[What to work on]:
Below are some records. Pull every line that contains the word "Nuget".

[Change listing data]:
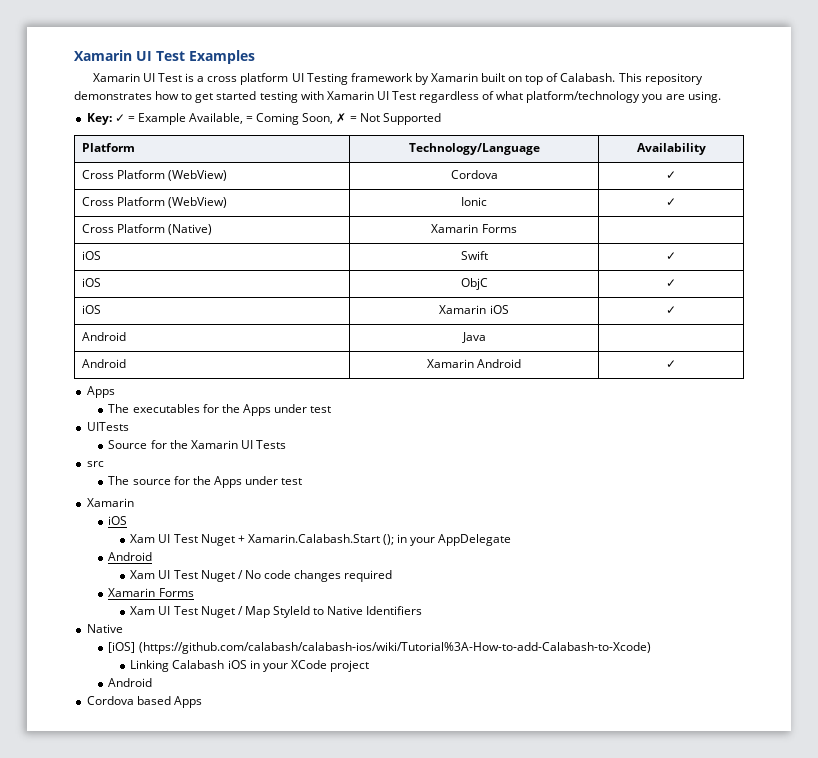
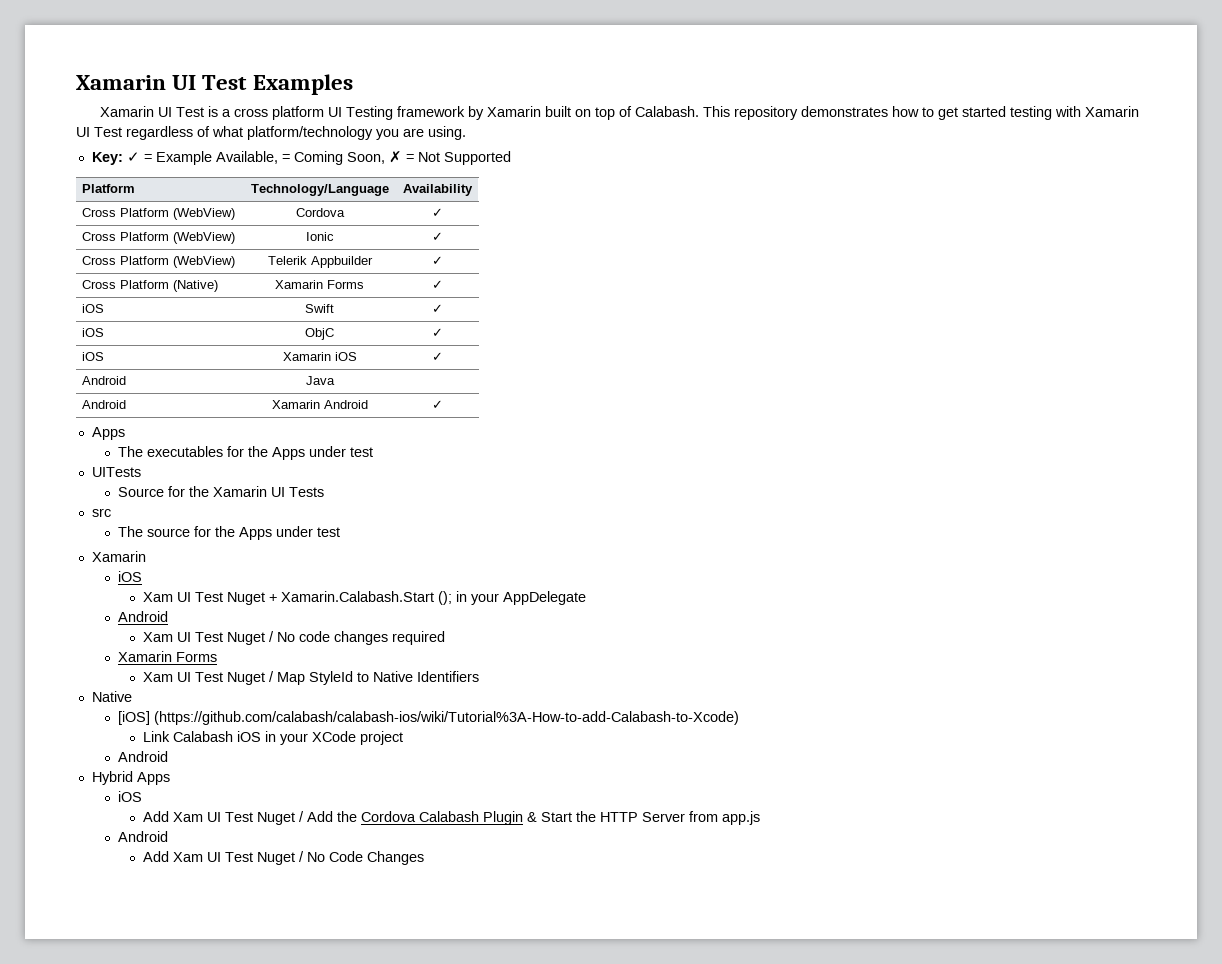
(676, 202) none -> [82,256,236,268] [267,256,373,268] [431,256,443,265] // Cross Platform (WebView) | Telerik Appbuilder | ✓
(517, 228) none -> [431,280,443,289] ✓
[130,660,170,672] Linking -> [143,731,171,742] Link
[86,696,202,708] Cordova based Apps -> [91,771,170,785] [117,791,142,802] [143,811,761,825] [117,831,168,842] [143,851,425,865] Hybrid Apps // iOS // Add Xam UI Test Nuget / Add the Cordova Calabash Plugin & Start the HTTP Server from app.js // Android // Add Xam UI Test Nuget / No Code Changes

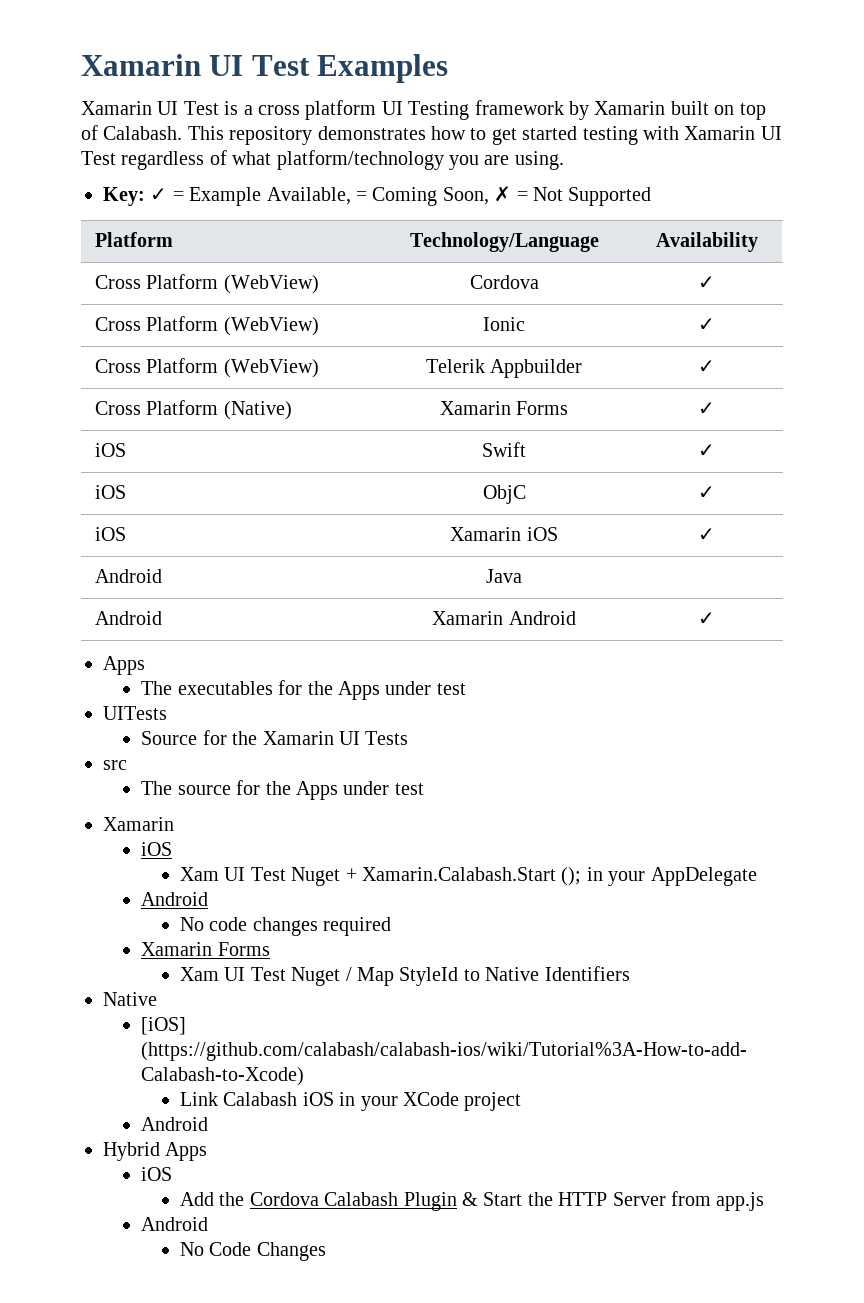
[143,631,275,645] Xam UI Test Nuget / -> (209, 899) none
[173,811,334,825] Xam UI Test Nuget / Add -> (214, 1199) none
[143,851,305,865] Add Xam UI Test Nuget / -> (209, 1224) none

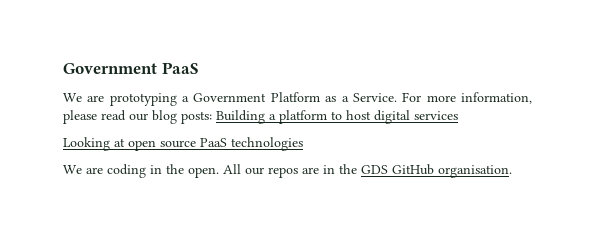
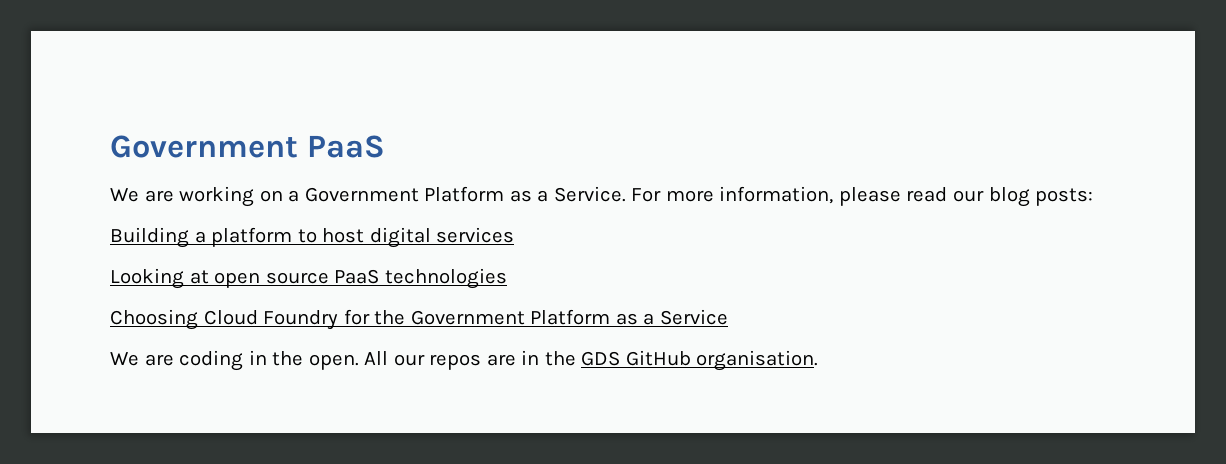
[109,93,177,106] prototyping -> [179,186,283,207] working on
(212, 117) none -> (1094, 197) //
(303, 144) none -> [110,309,728,330] // Choosing Cloud Foundry for the Government Platform as a Service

[Written reply]:
[86,696,202,708] Cordova based Apps -> [91,771,170,785] [117,791,142,802] [143,811,761,825] [117,831,168,842] [143,851,425,865] Hybrid Apps // iOS // Add Xam UI Test Nuget / Add the Cordova Calabash Plugin & Start the HTTP Server from app.js // Android // Add Xam UI Test Nuget / No Code Changes
[143,631,275,645] Xam UI Test Nuget / -> (209, 899) none
[173,811,334,825] Xam UI Test Nuget / Add -> (214, 1199) none
[143,851,305,865] Add Xam UI Test Nuget / -> (209, 1224) none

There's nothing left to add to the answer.